Effets sur la Principauté de Monaco

dimanche 17 juillet 2011
par  André Laurenti

SEISME LIGURE DU 23 FEVRIER 1887

MONACO - MONTE-CARLO
Superficie : 197 ha - Alt. : 0 à 161 m.
Latitude : 43° 43’ 49 Nord - Longitude : 7° 25’ 36 Est
Population : 1 200 habitants en 1867 – 31 987 habitants en 2002
Détail : 15 000 hab. Monte Carlo – 12 200 la Condamine – 2 000 hab Fontvieille – 1 150 Monaco

La Principauté de Monaco
(Photo : André Laurenti)

Les archives sur le séisme du 23 février 1887 dans la Principauté ont été exploitées pour la première fois par le sismologue de Monaco, M. Philippe Mondielli, cela dans le cadre de la préparation d’une thèse de Doctorat soutenue avec succès en novembre 2005 [1]. Cette analyse a pu se réaliser grâce au service des archives du Palais Princier. L’inventaire des dégâts connus a permis de visualiser la répartition des dommages à travers la ville, et d’essayer d’en expliquer les causes notamment pour les zones les plus touchées. Elle a permis également de définir sur des éléments concrets l’intensité macrosismique exacte atteinte lors de ce séisme.
P. Mondielli souligne que le tremblement de terre de 1887 est le seul séisme majeur pour lequel nous avons la certitude de dégâts occasionnés au bâti monégasque.
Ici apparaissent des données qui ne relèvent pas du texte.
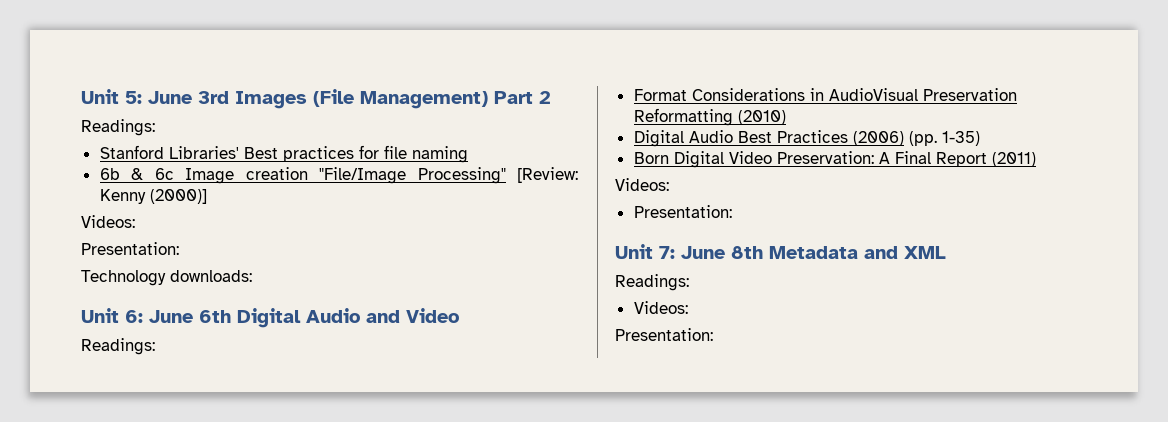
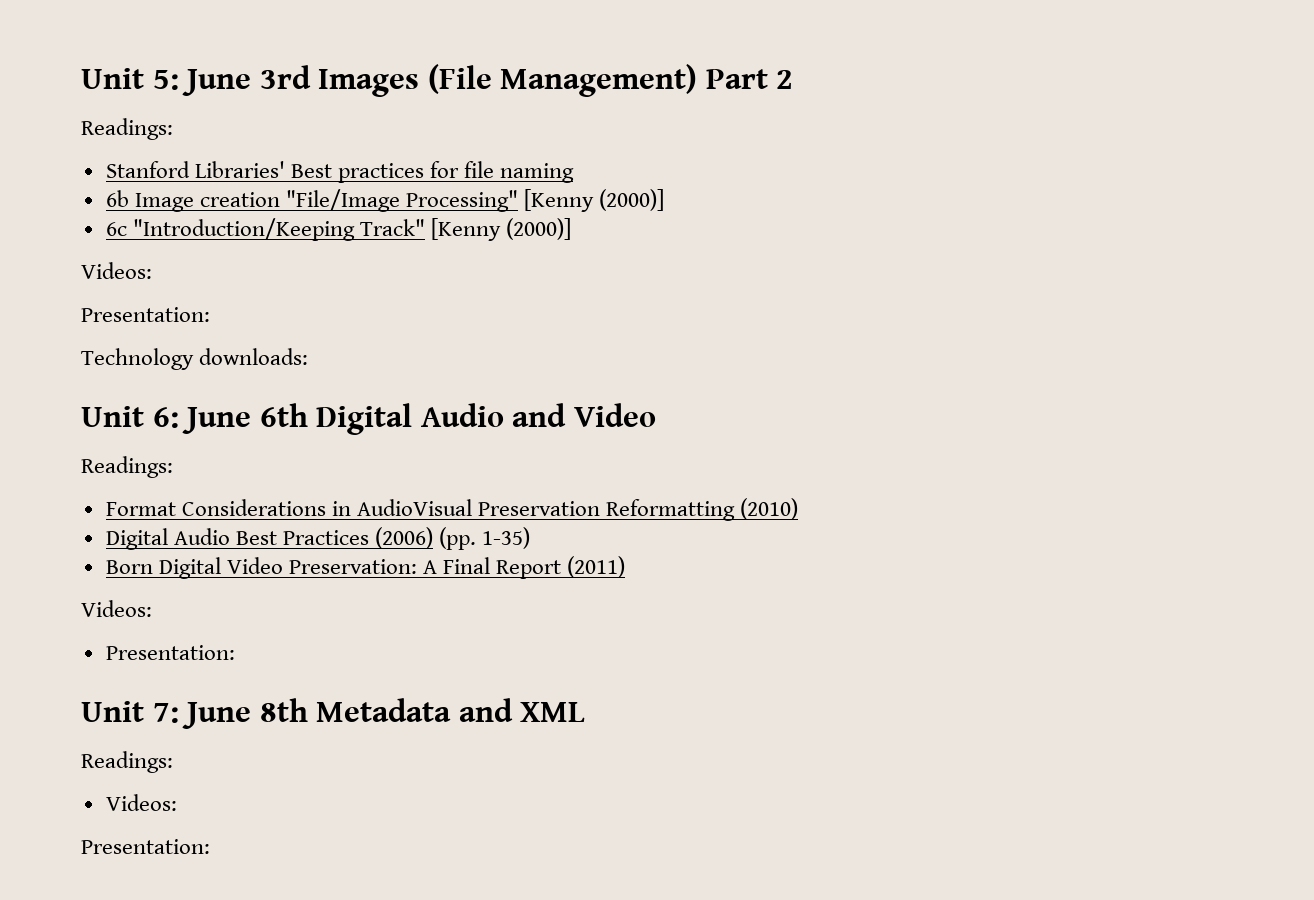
[131,168,174,180] & 6c -> (129, 198) none
[517,167,578,183] [99,189,146,204] [Review: Kenny -> [524,189,665,212] [105,218,501,241] [Kenny (2000)] // 6c "Introduction/Keeping Track" [Kenny

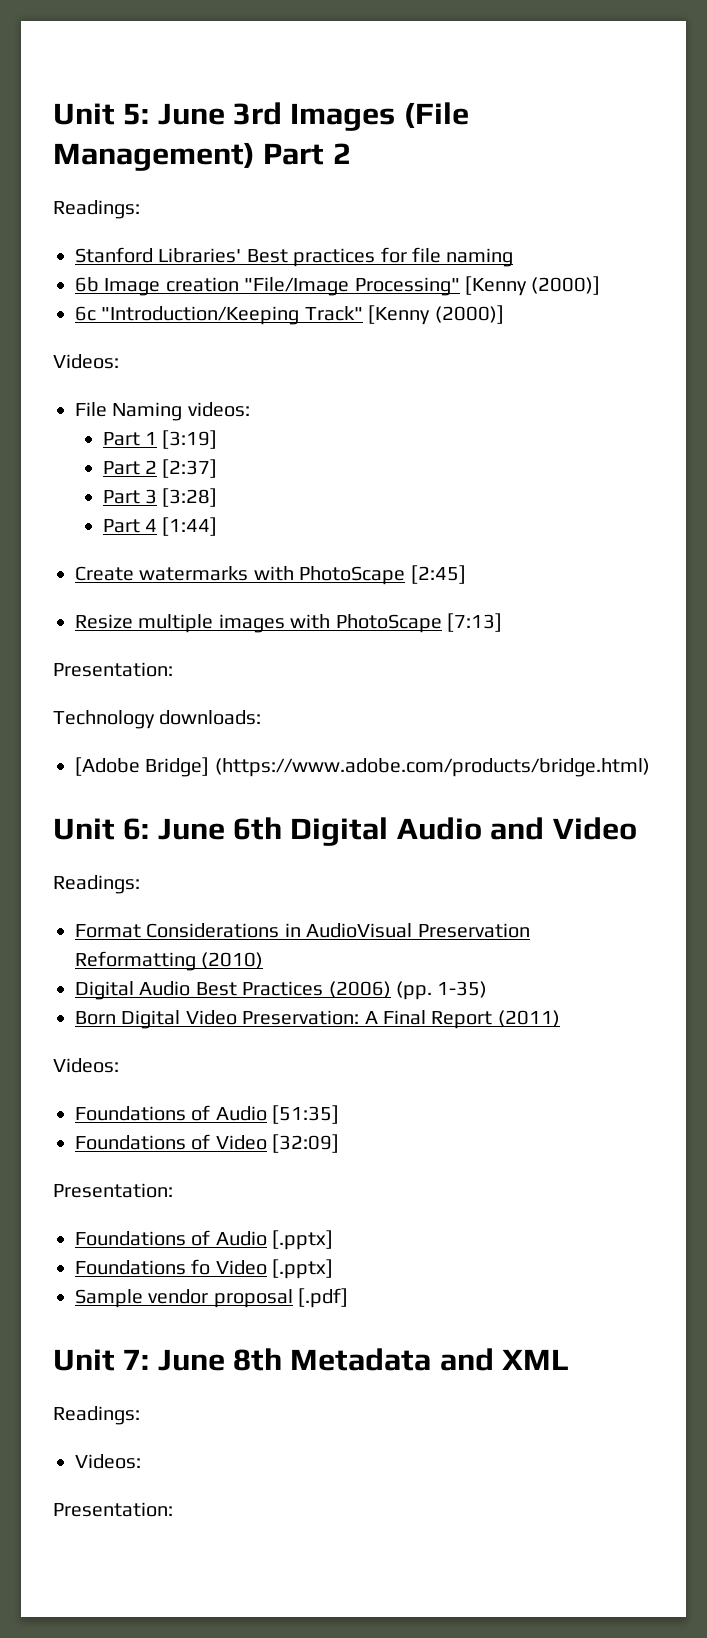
(152, 270) none -> [75,402,250,421] [102,430,218,449] [102,459,218,478] [102,488,218,507] [102,517,218,536] [75,565,466,585] [75,613,502,633] // File Naming videos: // Part 1 [3:19] // Part 2 [2:37] // Part 3 [3:28] // Part 4 [1:44] // Create watermarks with PhotoScape [2:45] // Resize multiple images with PhotoScape [7:13]
(309, 356) none -> [75,757,650,777] // [Adobe Bridge] (https://www.adobe.com/products/bridge.html)
[105,645,235,660] Presentation: -> [75,1105,340,1124] [75,1134,340,1153] [53,1183,173,1198] [75,1230,334,1250] [75,1259,334,1279] [75,1288,349,1308] Foundations of Audio [51:35] // Foundations of Video [32:09] // Presentation: // Foundations of Audio [.pptx] // Foundations fo Video [.pptx] // Sample vendor proposal [.pdf]

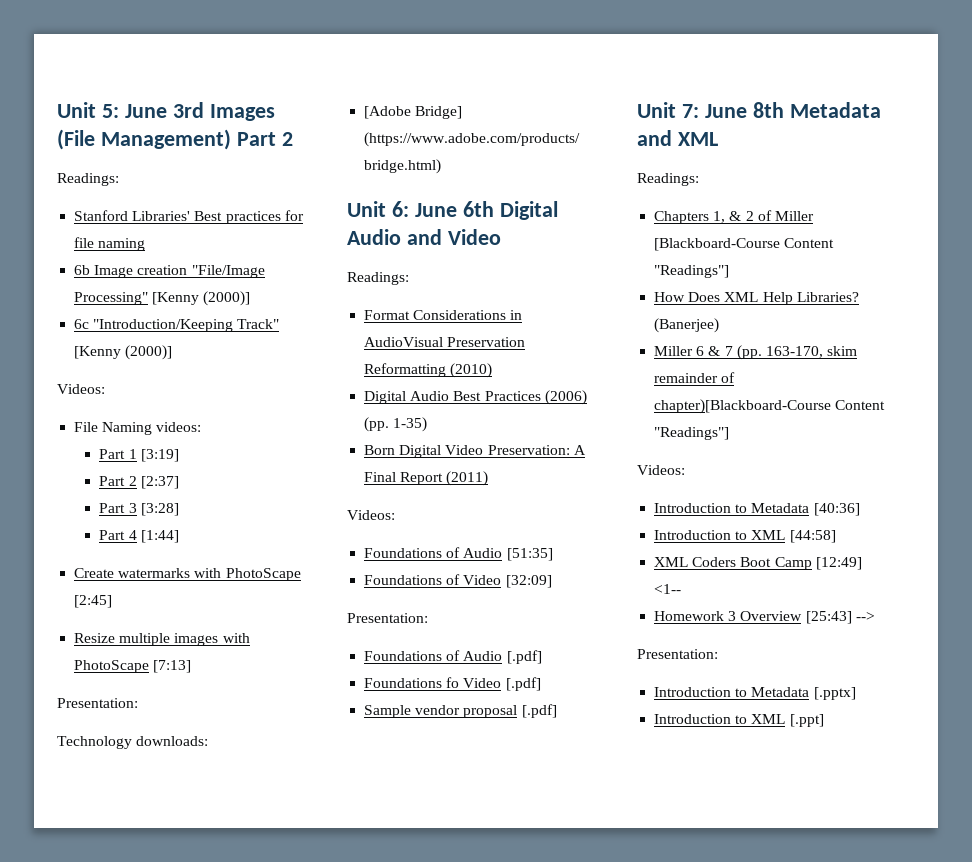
[272,1230,334,1250] [.pptx] -> [506,650,542,664] [.pdf]
[272,1259,334,1279] [.pptx] -> [505,677,541,691] [.pdf]
[75,1454,141,1469] [53,1502,173,1517] Videos: // Presentation: -> [654,210,814,224] [654,238,835,251] [654,265,730,278] [654,292,859,305] [654,318,720,333] [654,345,858,360] [654,372,736,383] [654,399,886,414] [654,427,730,440] [637,465,685,475] [654,503,860,516] [654,530,836,543] [654,557,862,570] [654,584,682,594] [654,611,875,624] [637,649,718,659] [654,687,856,700] [654,714,824,727] Chapters 1, & 2 of Miller [Blackboard-Course Content "Readings"] // How Does XML Help Libraries? (Banerjee) // Miller 6 & 7 (pp. 163-170, skim remainder of chapter)[Blackboard-Course Content "Readings"] // Videos: // Introduction to Metadata [40:36] // Introduction to XML [44:58] // XML Coders Boot Camp [12:49] <1-- // Homework 3 Overview [25:43] --> // Presentation: // Introduction to Metadata [.pptx] // Introduction to XML [.ppt]

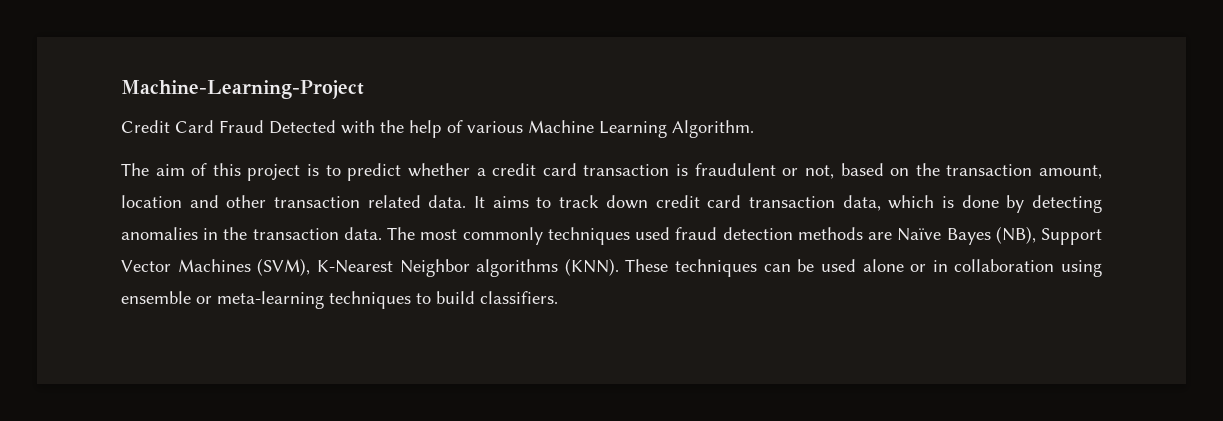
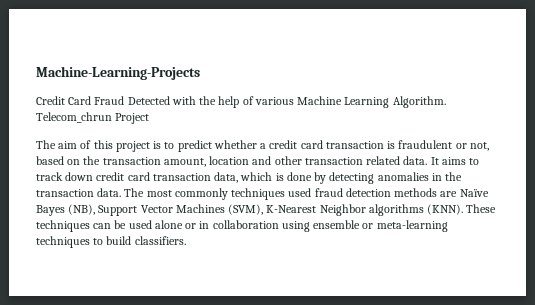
[121,80,364,99] Machine-Learning-Project -> [36,66,200,80] Machine-Learning-Projects
(754, 129) none -> [36,112,150,124] Telecom_chrun Project

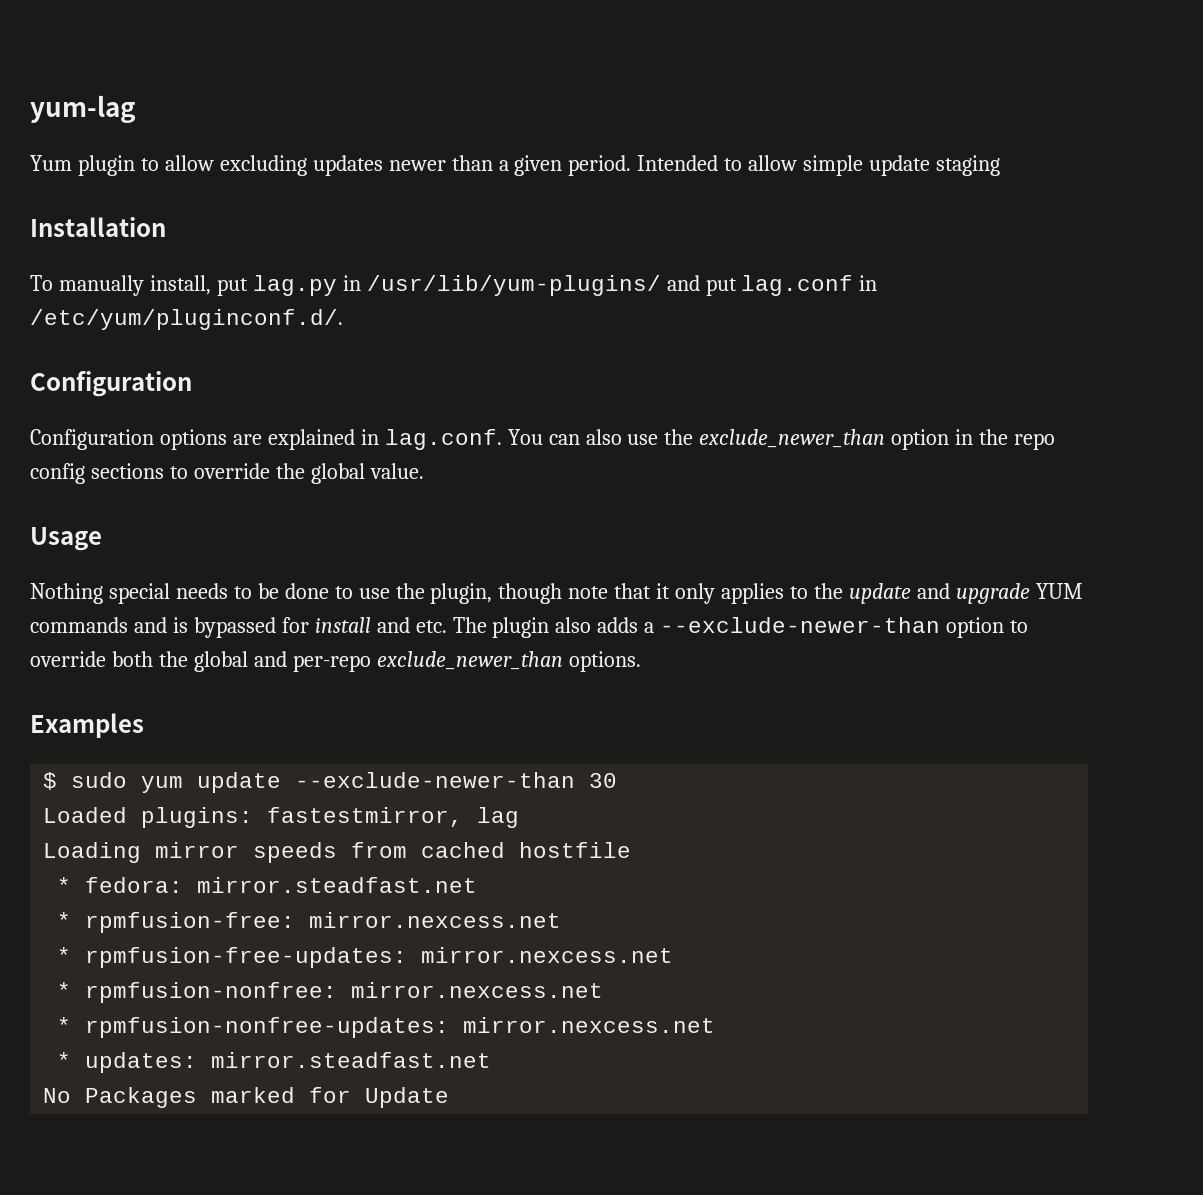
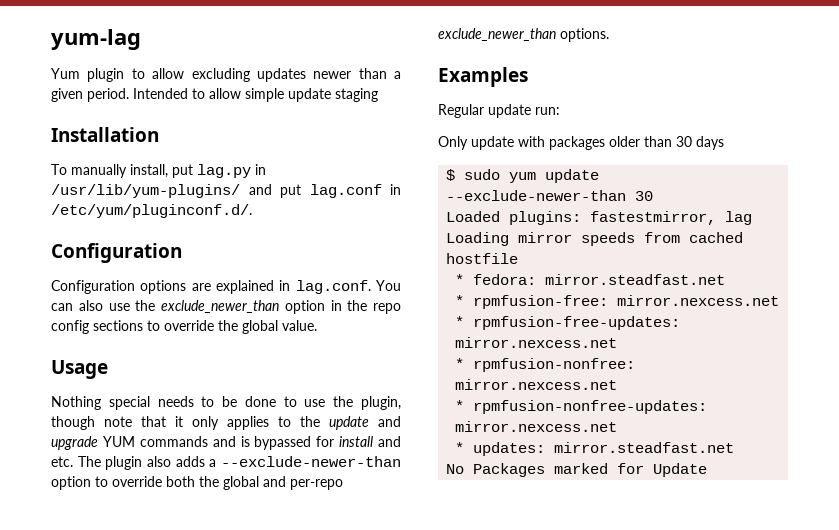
(144, 725) none -> [438,104,560,118] [438,136,724,150] // Regular update run: // Only update with packages older than 30 days

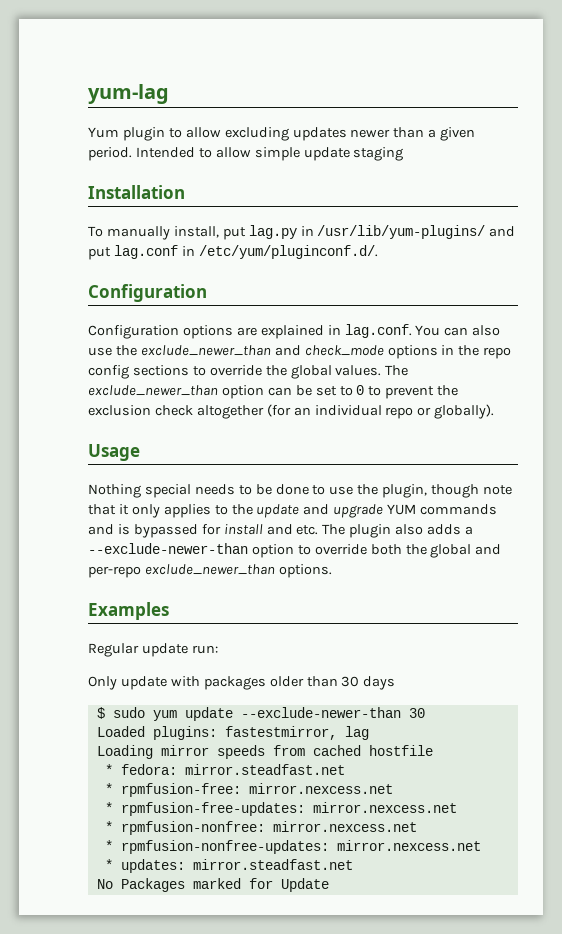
[284,300,325,314] option -> [274,345,438,359] and check_mode options
[282,320,317,331] value. -> [335,365,409,376] [88,385,459,399] [88,404,495,419] values. The exclude_newer_than option can be set to 0 to prevent the exclusion check altogether (for an individual repo or globally).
Évolution urbanistique de la Principauté

Philippe Mondielli a tout d’abord retracé l’évolution urbaine à travers les siècles, en tenant compte de la typologie constructive des bâtiments et aussi de leur vétusté. Cette démarche est indispensable pour mieux comprendre les effets du tremblement de terre sur le bâti.

1 - Le Rocher
Mondielli explique qu’au début du XVIe siècle la ville se développa progressivement. Elle s’étendait de l’actuelle limite Est de la Place du Palais jusqu’au niveau de l’actuelle place de la Mairie. Les maisons de cette époque avaient un étage au maximum. Au XVIIe siècle l’extension spatiale reste la même mais un étage est fréquemment ajouté. La chapelle de la Miséricorde est construite en 1639. Seuls les bâtiments de l’hôtel des monnaies (mitoyen à l’actuelle Mairie) et la fonderie générateurs de nuisances sonores prennent place en limite Est de la ville.
Jusqu’au XVIIIe siècle, la ville ne s’étend pas géographiquement mais son extension continue à se faire verticalement avec des surélévations. C’est à partir de 1850 que la partie Est du Rocher se développe progressivement avec l’école des filles, l’établissement des frères des écoles chrétiennes, l’hôtel Dieu, la chapelle et le Collège de la Visitation.
En 1887 le secteur urbanisé du Rocher englobe le Palais, l’ancienne et la nouvelle ville. La vieille ville est composée d’un ensemble de maisons mitoyennes de deux à trois étages environ séparées par des ruelles étroites.
La nouvelle ville est le quartier situé immédiatement à l’Est. Il est délimité par la ligne Nord-Sud chapelle de la Miséricorde – actuelle Mairie. Ce sont de vastes bâtisses qui ont, en 1887, moins de trente ans âge. Le Rocher de Monaco présente donc la même extension spatiale de l’urbanisation qu’aujourd’hui [1].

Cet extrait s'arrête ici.